__WORK ITEM__.
Word for word, restate the lines that run from the line containing "Gomitas Nobel Petagu (Shine Muscat): 2 -> 4" to the last line of the records below.
=-=-=
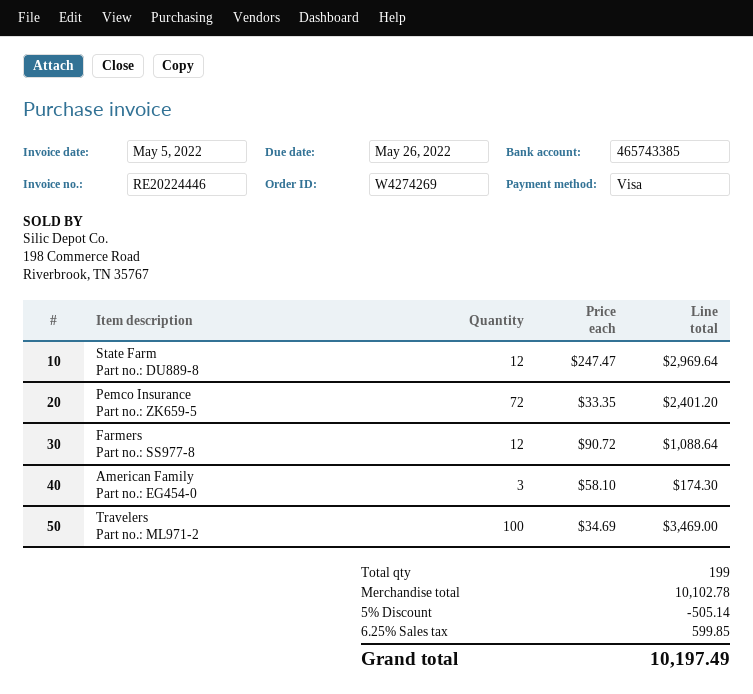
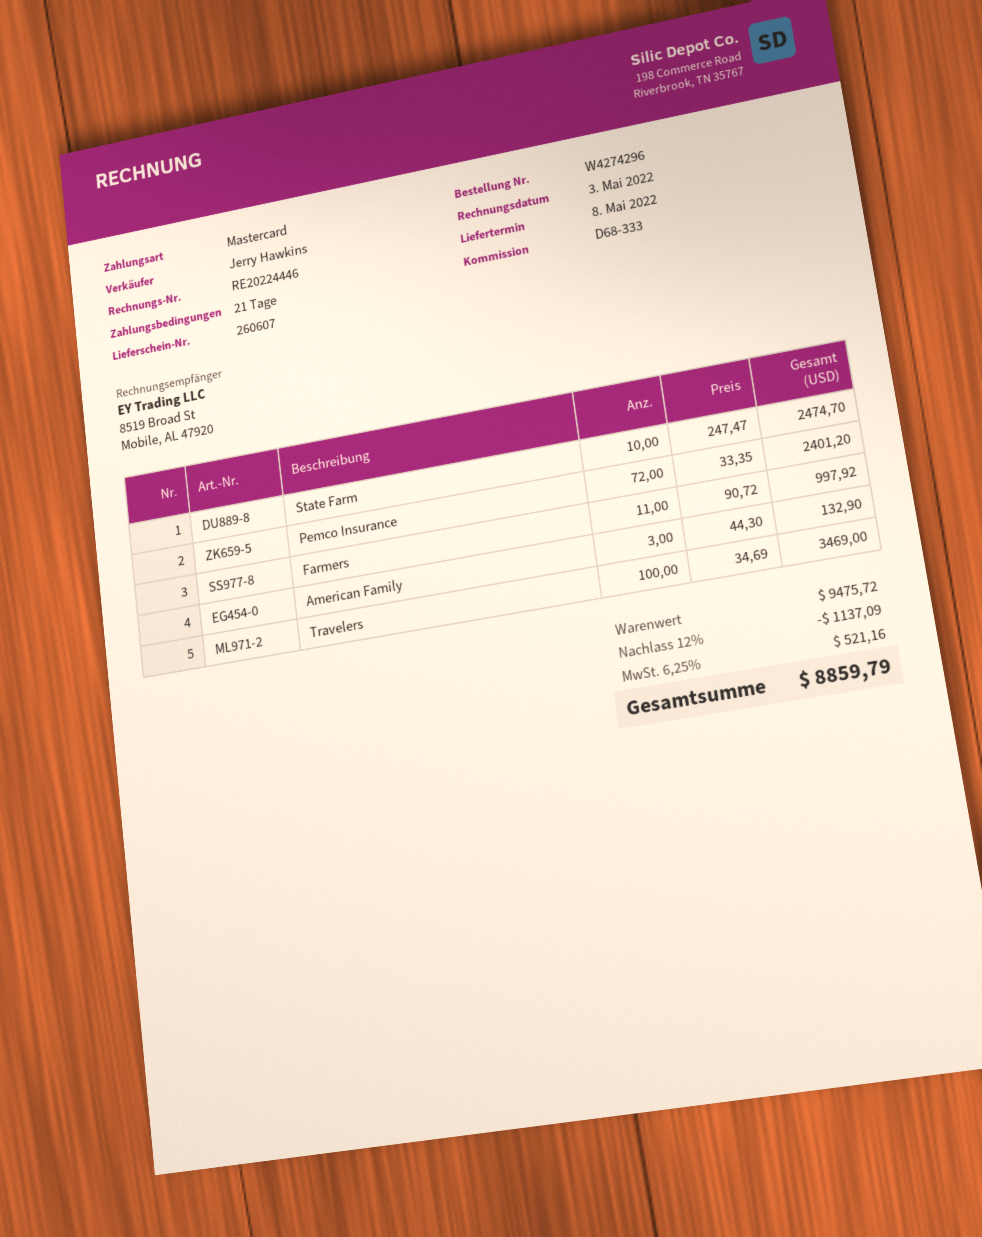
order number: W4274269 -> W4274296
invoice date: 2022-05-05 -> 2022-05-03
payment method: Visa -> Mastercard
State Farm: 12 x 247.47 = 2969.64 -> 10 x 247.47 = 2474.70
Farmers: 12 x 90.72 = 1088.64 -> 11 x 90.72 = 997.92
American Family: 3 x 58.10 = 174.30 -> 3 x 44.30 = 132.90
subtotal: 10102.78 -> 9475.72
discount: 5% = 505.14 -> 12% = 1137.09
tax: 6.25% = 599.85 -> 6.25% = 521.16
total: 10197.49 -> 8859.79

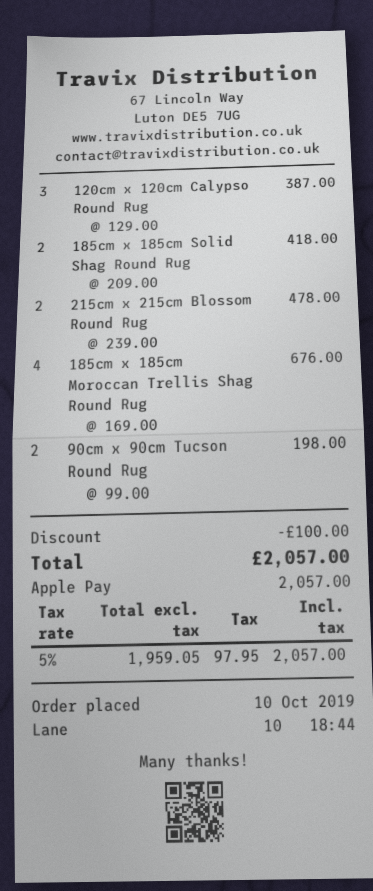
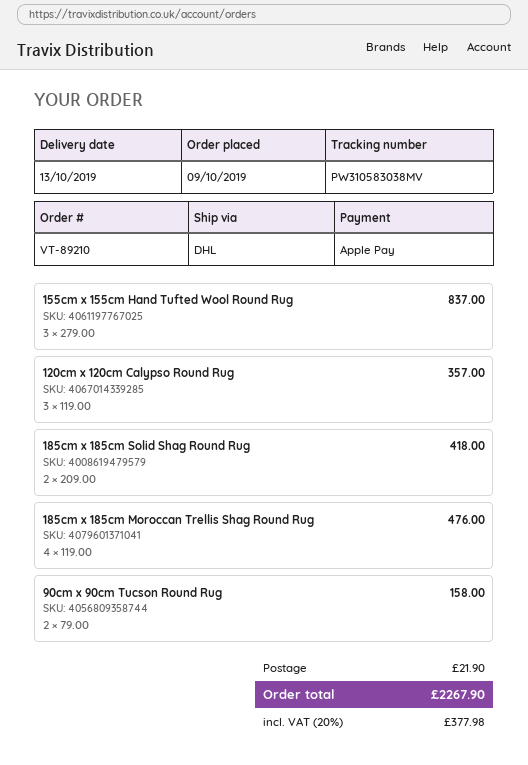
order date: 2019-10-10 -> 2019-10-09
120cm x 120cm Calypso Round Rug: 3 x 129.00 = 387.00 -> 3 x 119.00 = 357.00
215cm x 215cm Blossom Round Rug: 2 x 239.00 = 478.00 -> none
185cm x 185cm Moroccan Trellis Shag Round Rug: 4 x 169.00 = 676.00 -> 4 x 119.00 = 476.00
90cm x 90cm Tucson Round Rug: 2 x 99.00 = 198.00 -> 2 x 79.00 = 158.00
155cm x 155cm Hand Tufted Wool Round Rug: none -> 3 x 279.00 = 837.00
discount: 100.00 -> none
shipping: none -> 21.90
tax: 5% = 97.95 -> 20% = 377.98
total: 2057.00 -> 2267.90

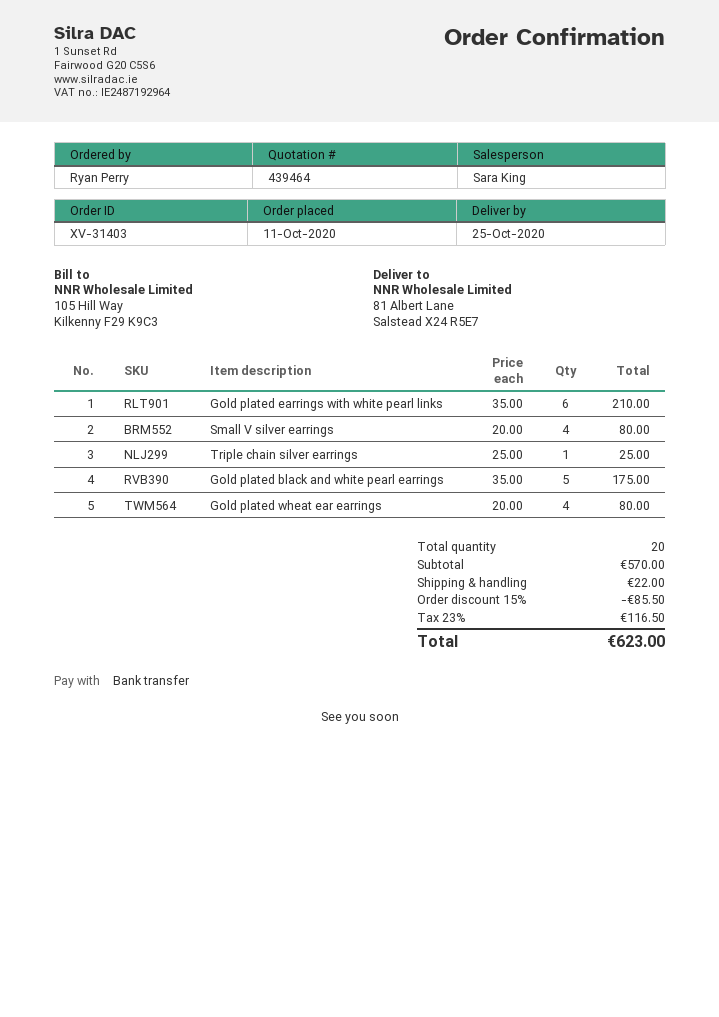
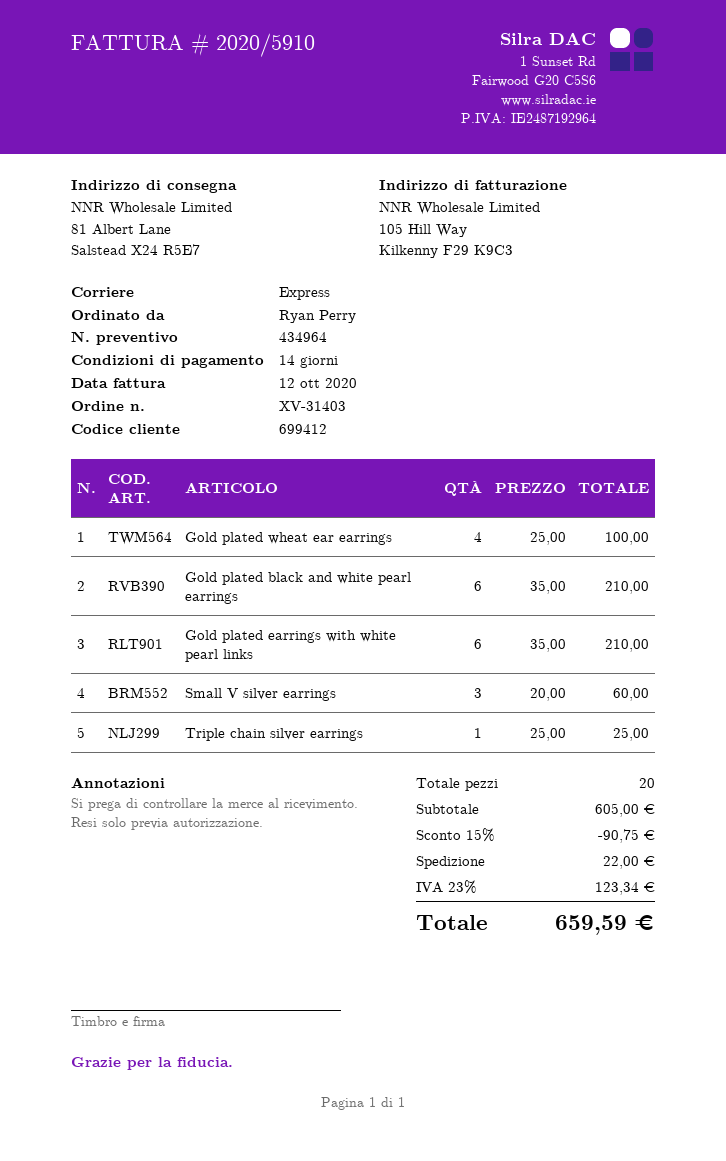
quote number: 439464 -> 434964
Small V silver earrings: 4 x 20.00 = 80.00 -> 3 x 20.00 = 60.00
Gold plated black and white pearl earrings: 5 x 35.00 = 175.00 -> 6 x 35.00 = 210.00
Gold plated wheat ear earrings: 4 x 20.00 = 80.00 -> 4 x 25.00 = 100.00
subtotal: 570.00 -> 605.00
discount: 15% = 85.50 -> 15% = 90.75
tax: 23% = 116.50 -> 23% = 123.34
total: 623.00 -> 659.59

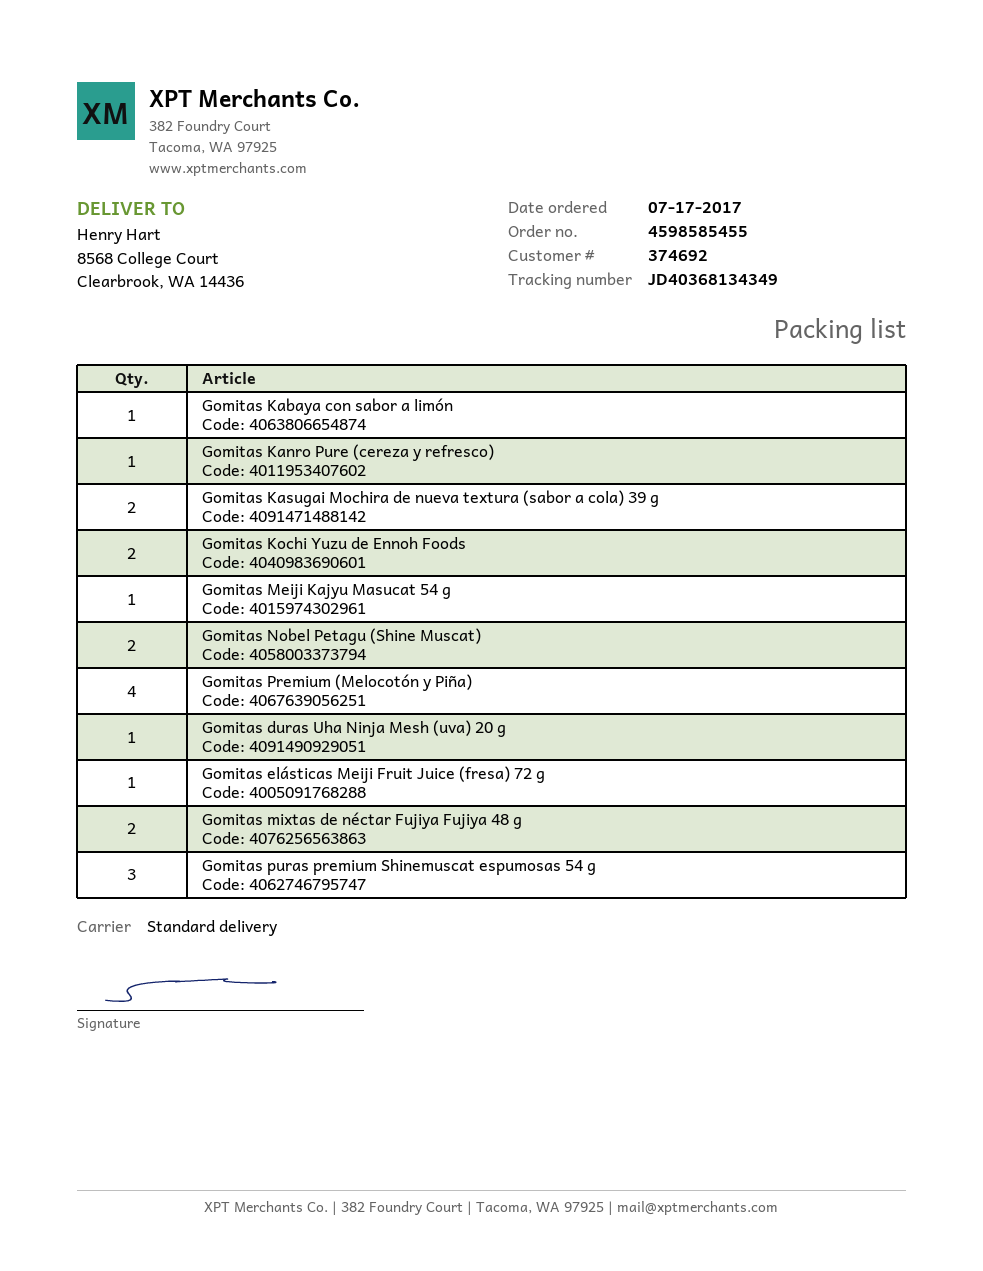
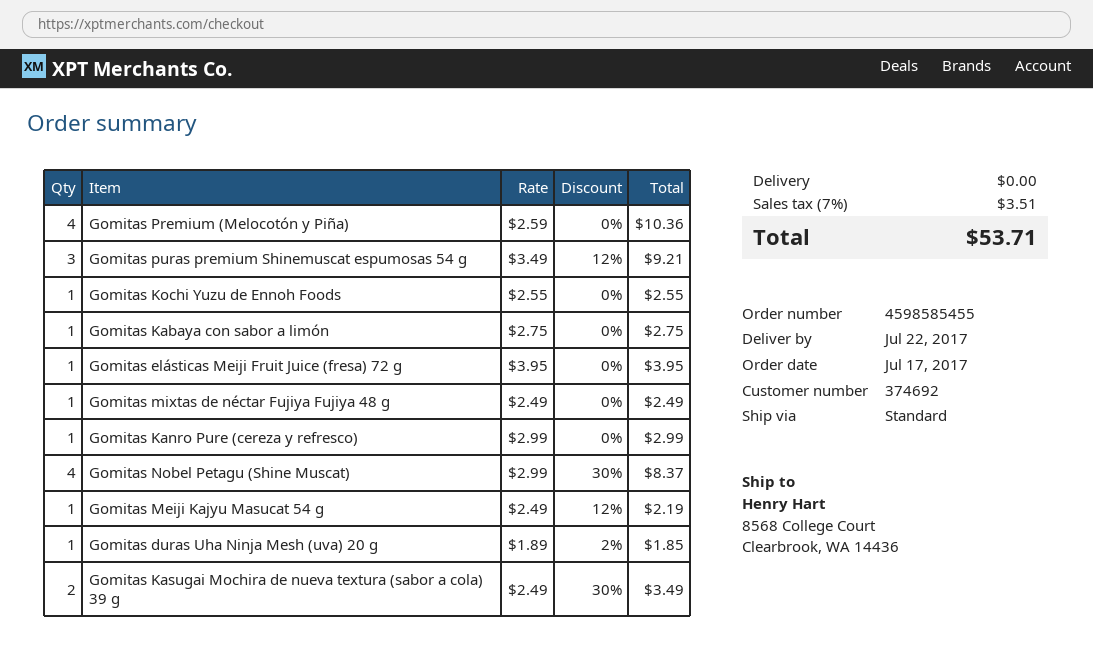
Gomitas Kochi Yuzu de Ennoh Foods: 2 -> 1
Gomitas Nobel Petagu (Shine Muscat): 2 -> 4
Gomitas mixtas de néctar Fujiya Fujiya 48 g: 2 -> 1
=-=-=
__TASK ANSWER__.
Gomitas Nobel Petagu (Shine Muscat): 2 -> 4
Gomitas mixtas de néctar Fujiya Fujiya 48 g: 2 -> 1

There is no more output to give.